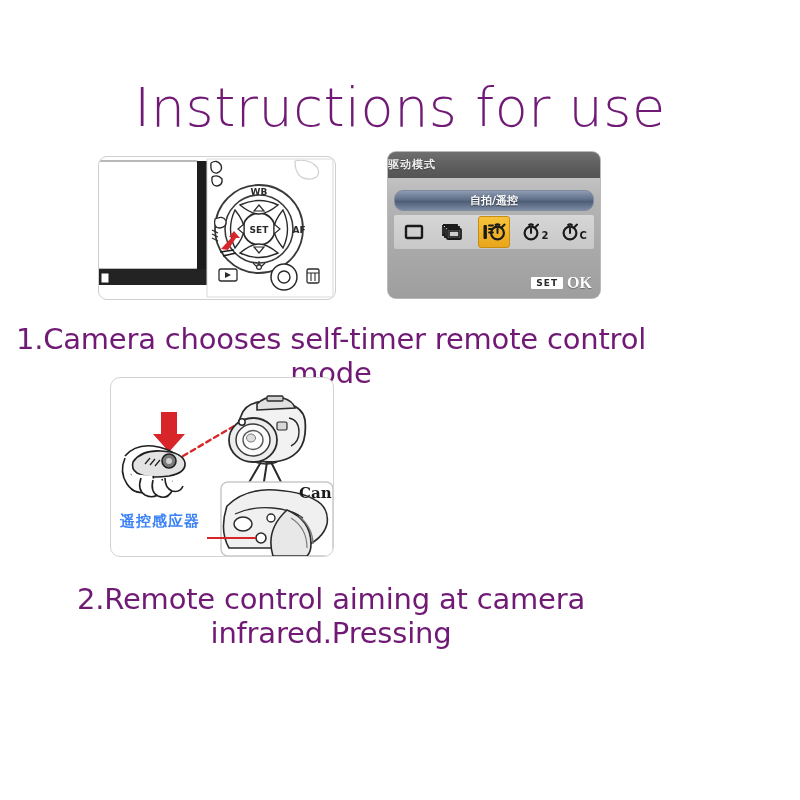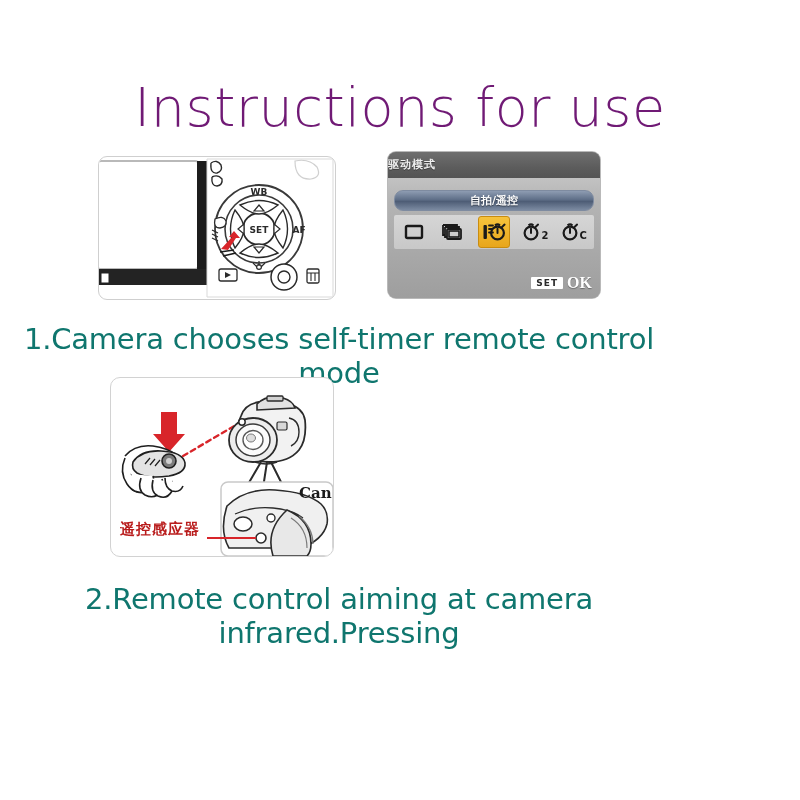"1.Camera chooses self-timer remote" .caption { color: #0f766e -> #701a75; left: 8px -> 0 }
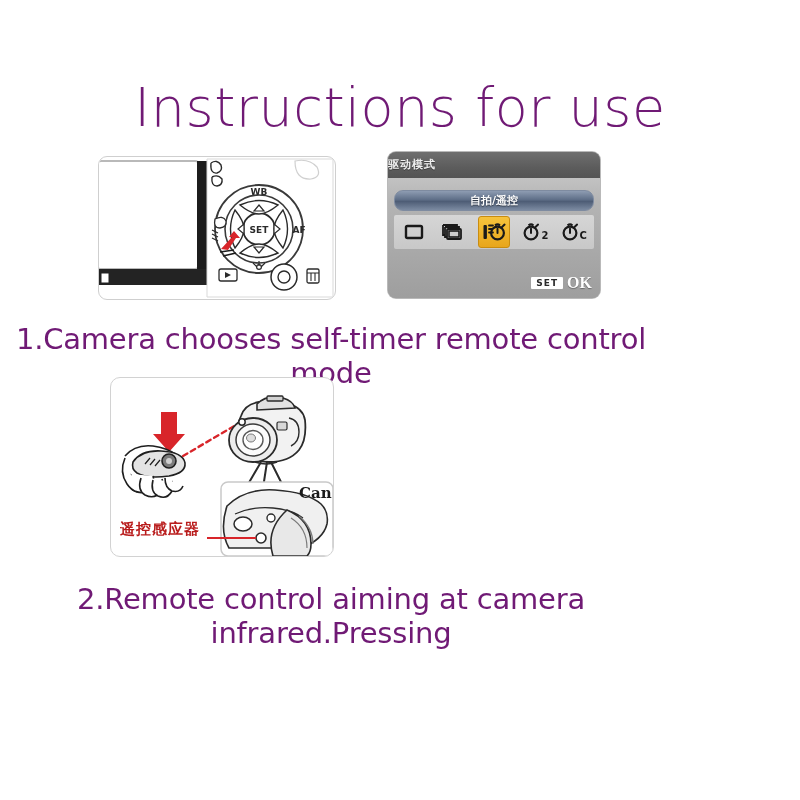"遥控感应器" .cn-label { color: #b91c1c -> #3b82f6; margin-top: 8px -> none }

...

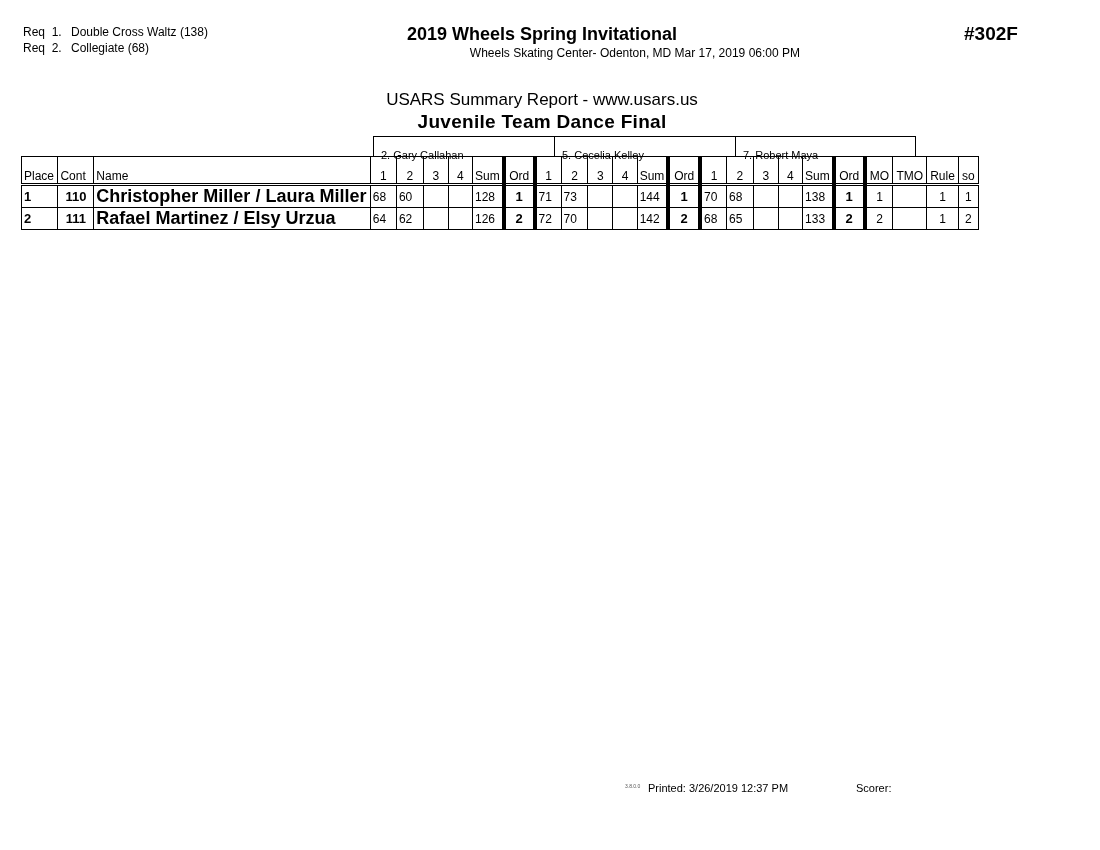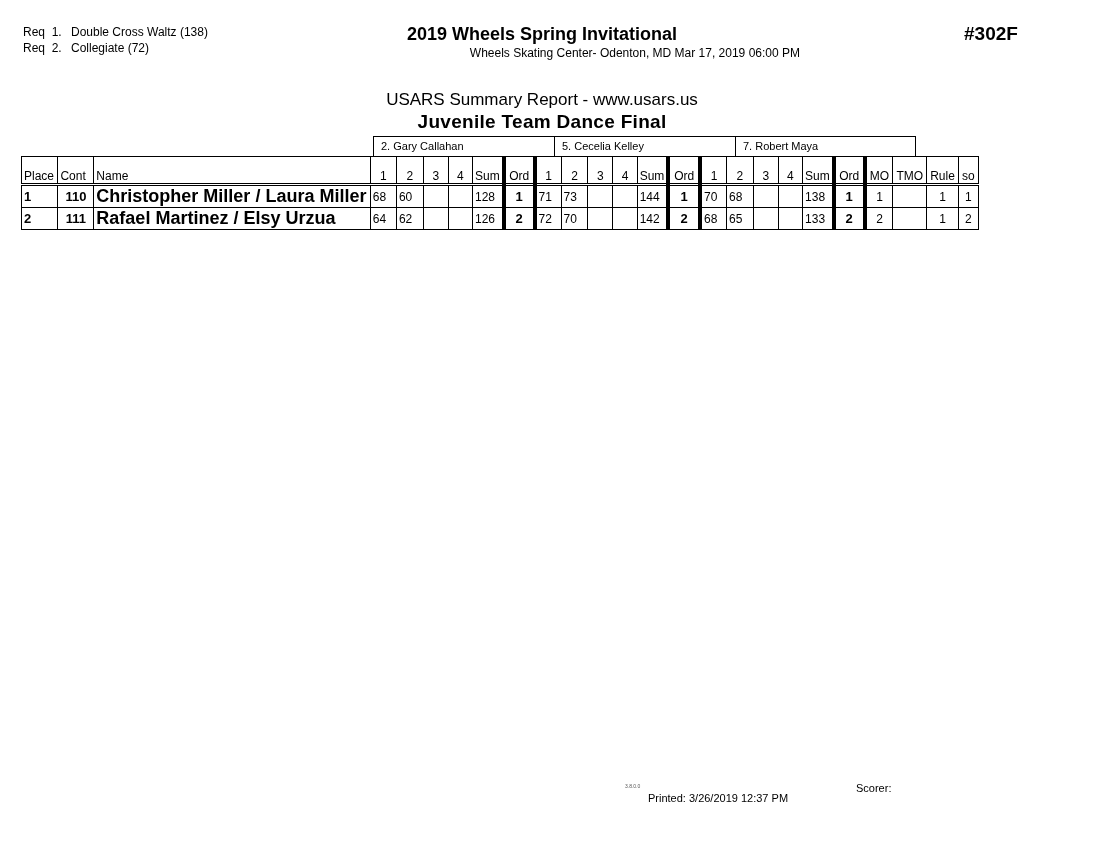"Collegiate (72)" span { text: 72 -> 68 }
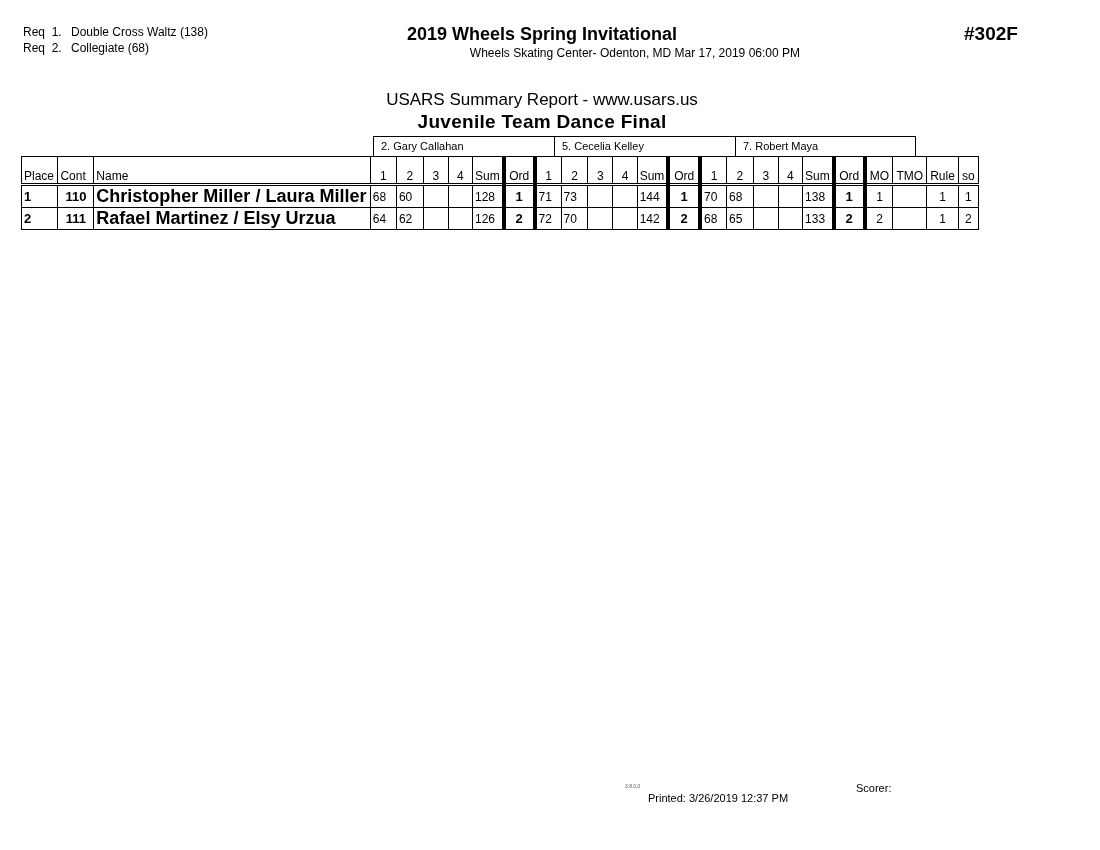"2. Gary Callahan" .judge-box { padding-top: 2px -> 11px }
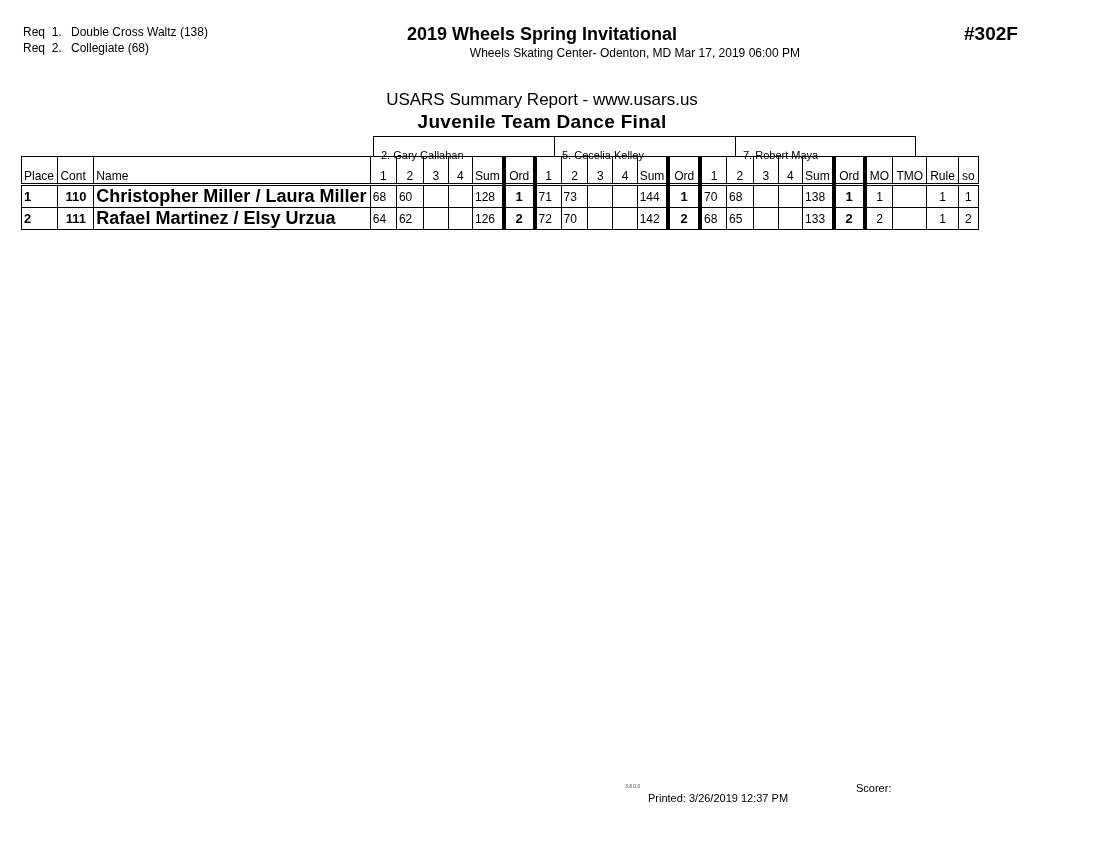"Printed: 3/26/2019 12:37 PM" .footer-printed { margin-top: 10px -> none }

* * *

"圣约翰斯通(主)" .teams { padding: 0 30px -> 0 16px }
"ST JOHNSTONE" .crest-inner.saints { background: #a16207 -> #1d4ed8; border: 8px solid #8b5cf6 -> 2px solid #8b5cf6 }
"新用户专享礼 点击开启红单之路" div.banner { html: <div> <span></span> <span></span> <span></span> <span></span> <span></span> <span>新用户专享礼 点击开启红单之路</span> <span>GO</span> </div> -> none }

> _To do_
The line holding "color: #0f766e ->" starts the copy and the line holding "color: #b91c1c ->" ends it. Repeat those two lines above and all between them exactly, leaving out pictures.

> _Exercise solution_
"1.Camera chooses self-timer remote" .caption { color: #0f766e -> #701a75; left: 8px -> 0 }
"遥控感应器" .cn-label { color: #b91c1c -> #3b82f6; margin-top: 8px -> none }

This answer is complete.